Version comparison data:
'''

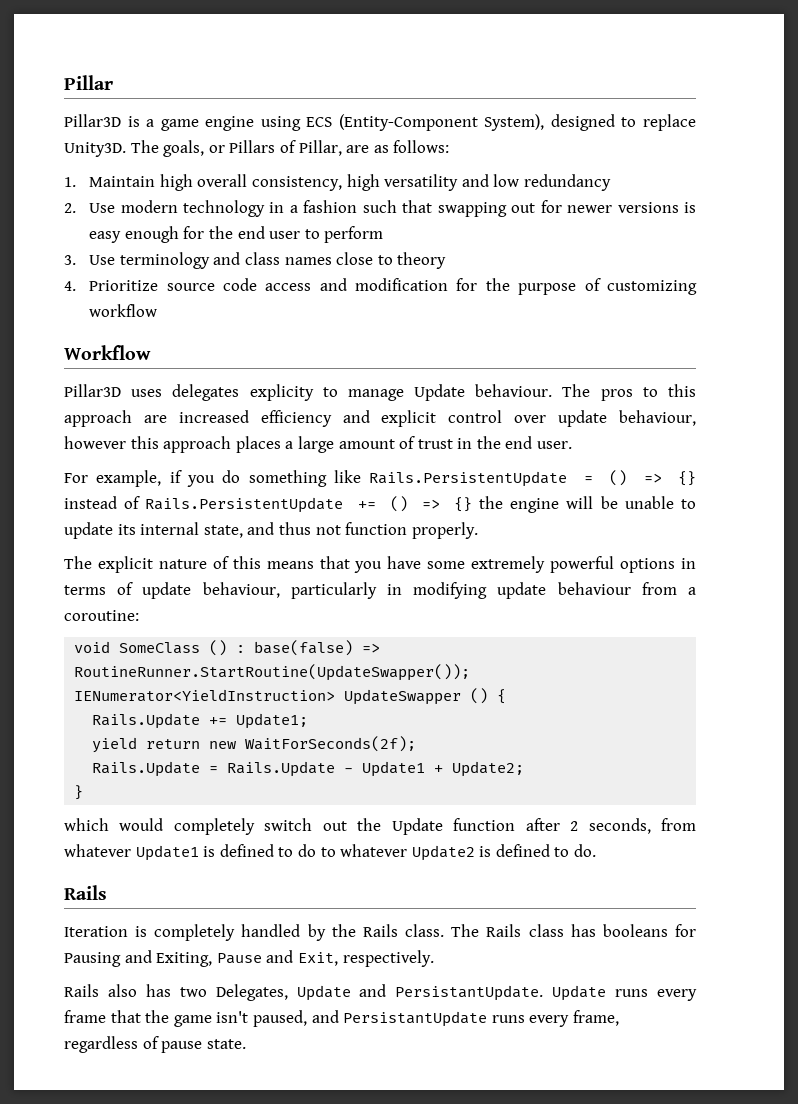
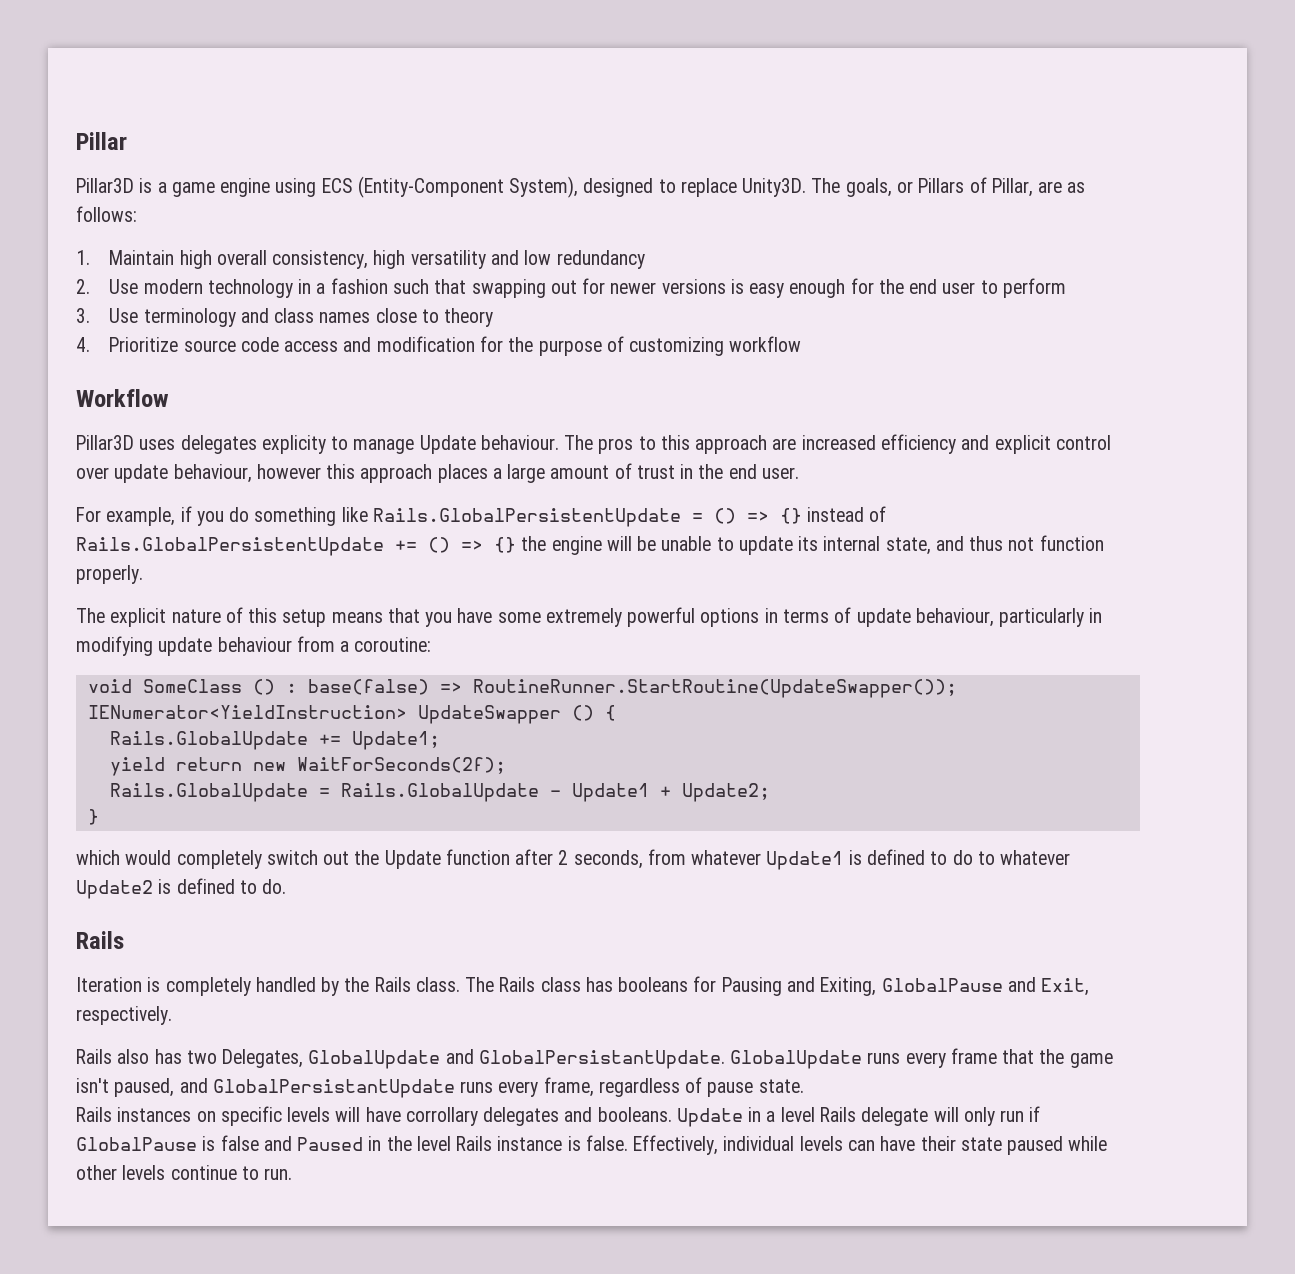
[369,471,568,487] Rails.PersistentUpdate -> [372,508,681,527] Rails.GlobalPersistentUpdate
[145,497,344,513] Rails.PersistentUpdate -> [76,537,384,556] Rails.GlobalPersistentUpdate
(261, 562) none -> [282,609,327,627] setup
[92,713,201,729] Rails.Update -> [109,731,308,750] Rails.GlobalUpdate
[92,761,336,777] Rails.Update = Rails.Update -> [109,783,539,802] Rails.GlobalUpdate = Rails.GlobalUpdate
[216,953,262,964] Pause -> [881,978,1003,992] GlobalPause
[296,984,607,1001] Update and PersistantUpdate. Update -> [308,1049,863,1069] GlobalUpdate and GlobalPersistantUpdate. GlobalUpdate
[343,1011,488,1027] PersistantUpdate -> [212,1079,455,1098] GlobalPersistantUpdate
(246, 1044) none -> [76,1106,1041,1127] [76,1135,1108,1155] [76,1165,293,1180] // Rails instances on specific levels will have corrollary delegates and booleans. Update in a level Rails delegate will only run if GlobalPause is false and Paused in the level Rails instance is false. Effectively, individual levels can have their state paused while other levels continue to run.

'''

Start copying at the line that contains "[92,713,201,729] Rails.Update ->" and stop after the last line of the records, keeping every line exactly.

Written response:
[92,713,201,729] Rails.Update -> [109,731,308,750] Rails.GlobalUpdate
[92,761,336,777] Rails.Update = Rails.Update -> [109,783,539,802] Rails.GlobalUpdate = Rails.GlobalUpdate
[216,953,262,964] Pause -> [881,978,1003,992] GlobalPause
[296,984,607,1001] Update and PersistantUpdate. Update -> [308,1049,863,1069] GlobalUpdate and GlobalPersistantUpdate. GlobalUpdate
[343,1011,488,1027] PersistantUpdate -> [212,1079,455,1098] GlobalPersistantUpdate
(246, 1044) none -> [76,1106,1041,1127] [76,1135,1108,1155] [76,1165,293,1180] // Rails instances on specific levels will have corrollary delegates and booleans. Update in a level Rails delegate will only run if GlobalPause is false and Paused in the level Rails instance is false. Effectively, individual levels can have their state paused while other levels continue to run.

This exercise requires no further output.